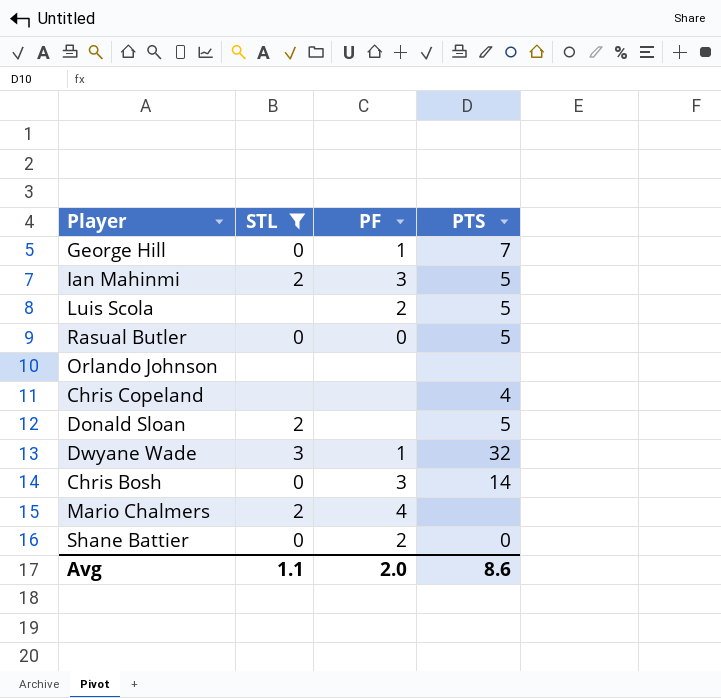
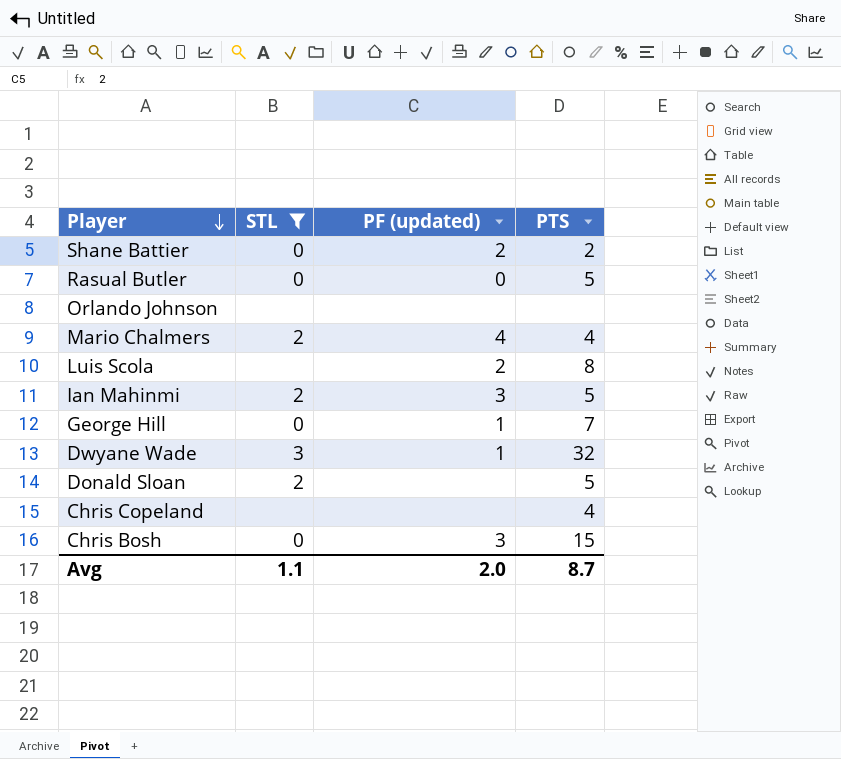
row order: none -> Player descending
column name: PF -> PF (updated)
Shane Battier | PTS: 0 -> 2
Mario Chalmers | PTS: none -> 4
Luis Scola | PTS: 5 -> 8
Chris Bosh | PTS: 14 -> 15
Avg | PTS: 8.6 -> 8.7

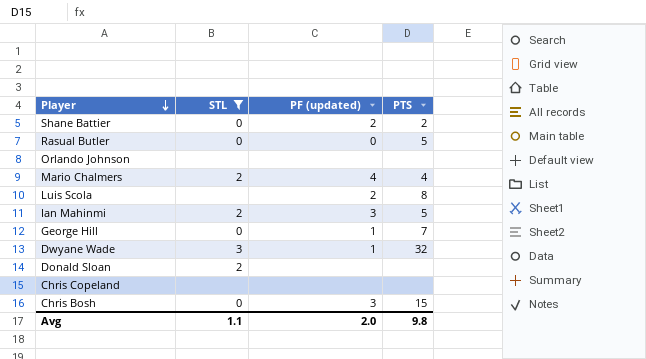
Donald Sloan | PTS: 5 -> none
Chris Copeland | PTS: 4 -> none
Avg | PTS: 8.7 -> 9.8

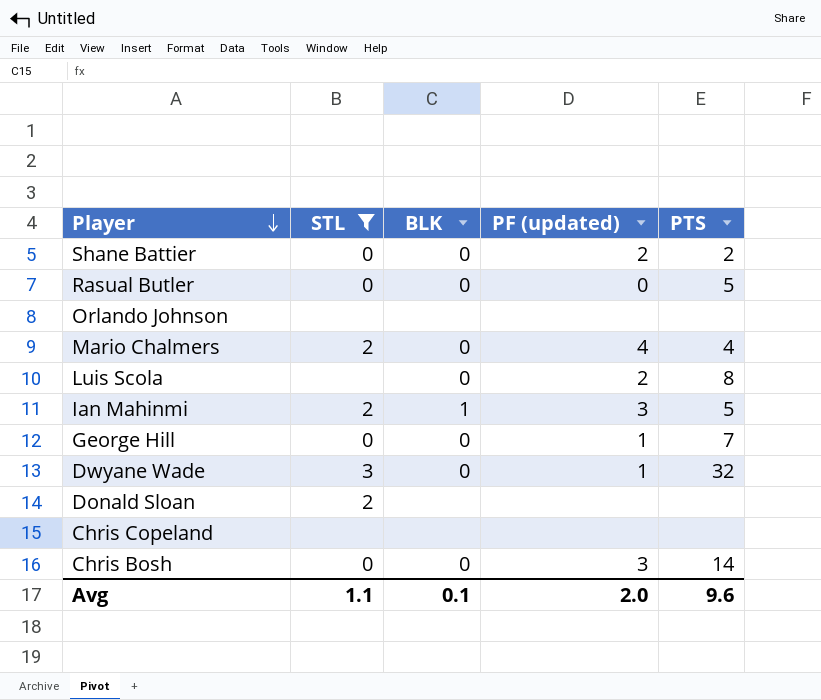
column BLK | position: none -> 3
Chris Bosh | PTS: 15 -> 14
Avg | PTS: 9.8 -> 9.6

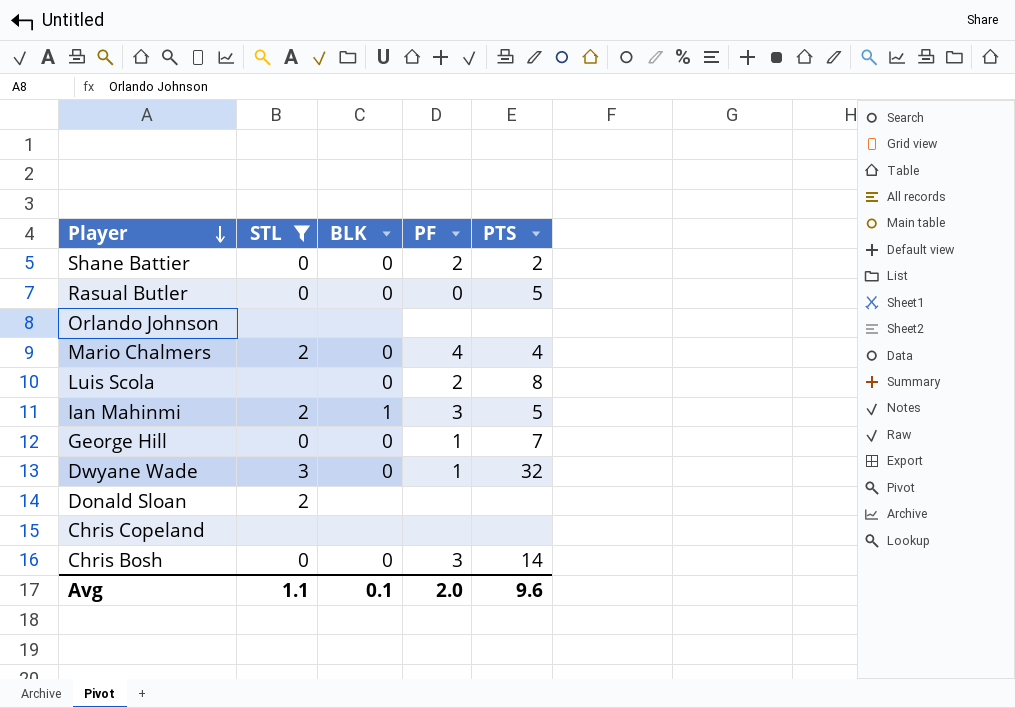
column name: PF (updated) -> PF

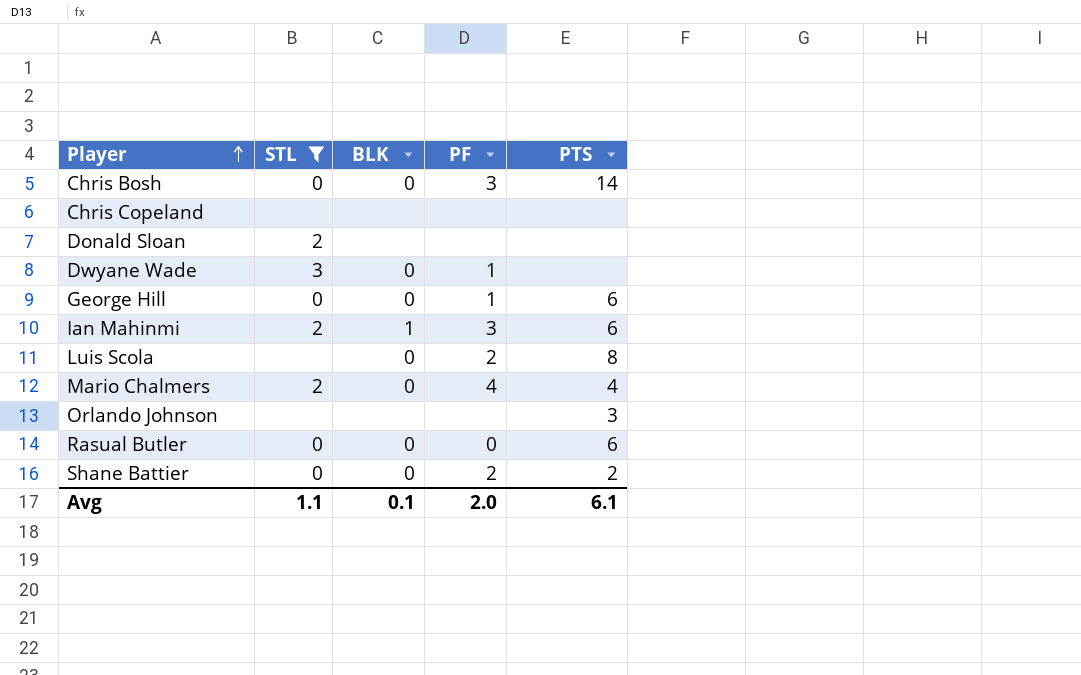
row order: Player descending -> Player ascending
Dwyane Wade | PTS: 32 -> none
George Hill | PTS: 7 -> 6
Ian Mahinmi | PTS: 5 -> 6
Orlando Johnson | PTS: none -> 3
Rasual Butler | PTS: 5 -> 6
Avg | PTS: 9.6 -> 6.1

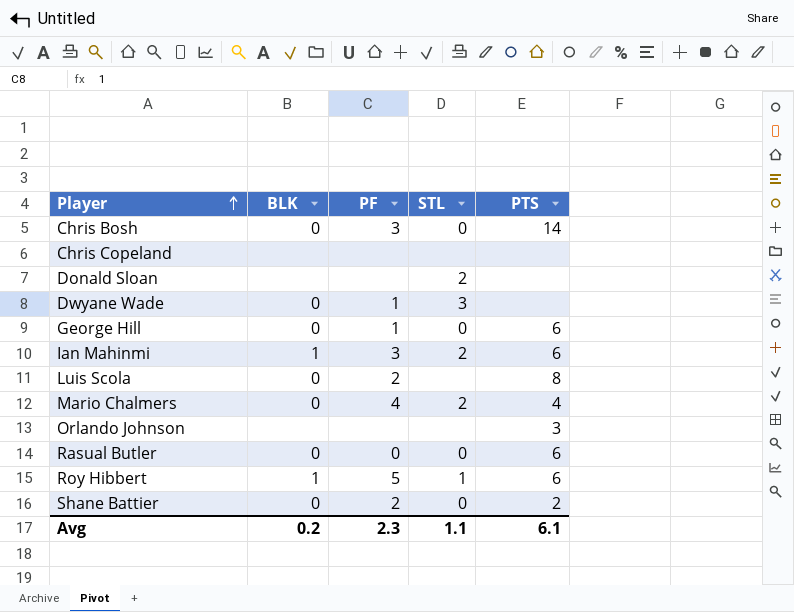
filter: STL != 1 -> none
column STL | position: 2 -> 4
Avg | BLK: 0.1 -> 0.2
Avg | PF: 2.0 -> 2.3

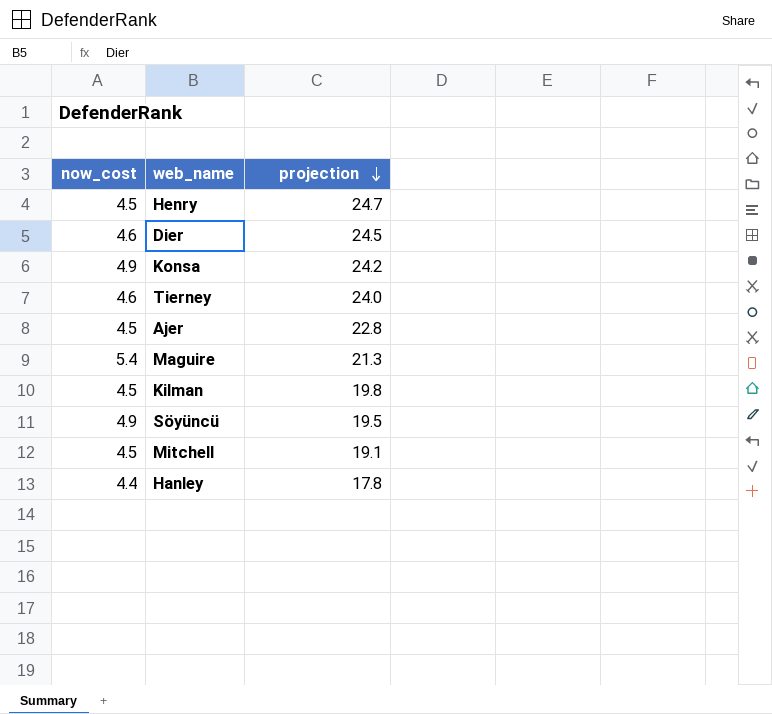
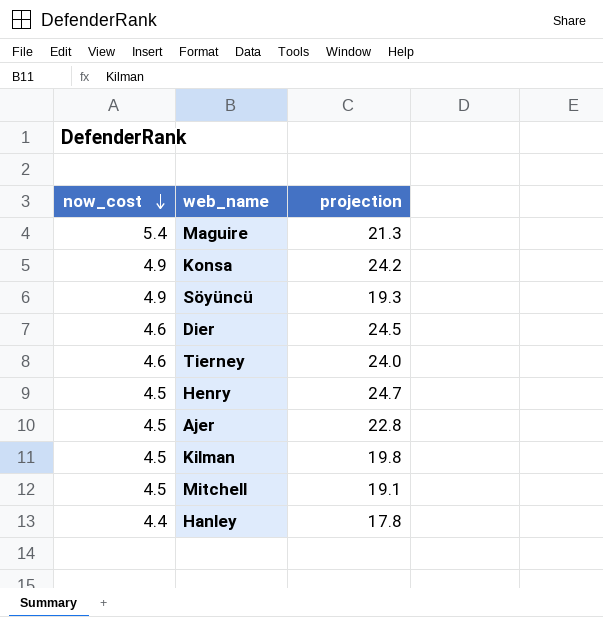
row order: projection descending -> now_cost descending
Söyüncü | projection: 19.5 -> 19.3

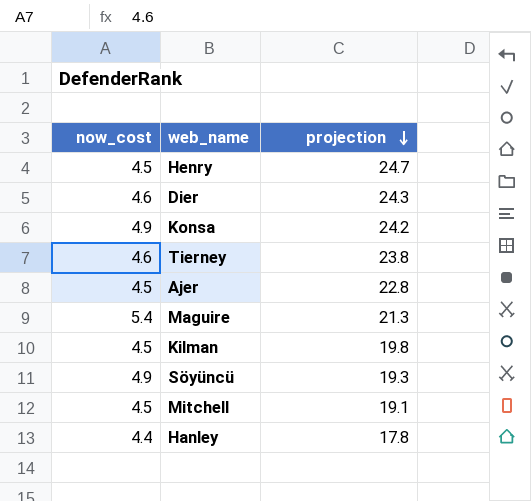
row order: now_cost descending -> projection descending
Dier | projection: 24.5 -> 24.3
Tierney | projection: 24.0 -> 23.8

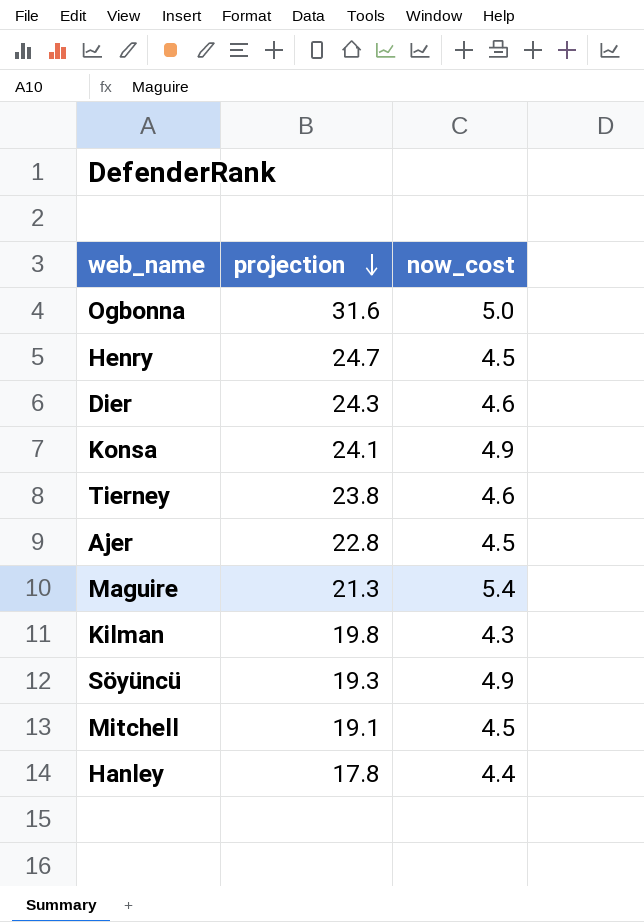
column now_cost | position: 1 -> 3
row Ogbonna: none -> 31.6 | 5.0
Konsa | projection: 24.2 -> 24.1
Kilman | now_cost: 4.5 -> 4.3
....
→ Action item:
All entries above are to be set down word for word, and the pictures are to be left out.

→ Solution for this task:
row order: none -> Player descending
column name: PF -> PF (updated)
Shane Battier | PTS: 0 -> 2
Mario Chalmers | PTS: none -> 4
Luis Scola | PTS: 5 -> 8
Chris Bosh | PTS: 14 -> 15
Avg | PTS: 8.6 -> 8.7

Donald Sloan | PTS: 5 -> none
Chris Copeland | PTS: 4 -> none
Avg | PTS: 8.7 -> 9.8

column BLK | position: none -> 3
Chris Bosh | PTS: 15 -> 14
Avg | PTS: 9.8 -> 9.6

column name: PF (updated) -> PF

row order: Player descending -> Player ascending
Dwyane Wade | PTS: 32 -> none
George Hill | PTS: 7 -> 6
Ian Mahinmi | PTS: 5 -> 6
Orlando Johnson | PTS: none -> 3
Rasual Butler | PTS: 5 -> 6
Avg | PTS: 9.6 -> 6.1

filter: STL != 1 -> none
column STL | position: 2 -> 4
Avg | BLK: 0.1 -> 0.2
Avg | PF: 2.0 -> 2.3

row order: projection descending -> now_cost descending
Söyüncü | projection: 19.5 -> 19.3

row order: now_cost descending -> projection descending
Dier | projection: 24.5 -> 24.3
Tierney | projection: 24.0 -> 23.8

column now_cost | position: 1 -> 3
row Ogbonna: none -> 31.6 | 5.0
Konsa | projection: 24.2 -> 24.1
Kilman | now_cost: 4.5 -> 4.3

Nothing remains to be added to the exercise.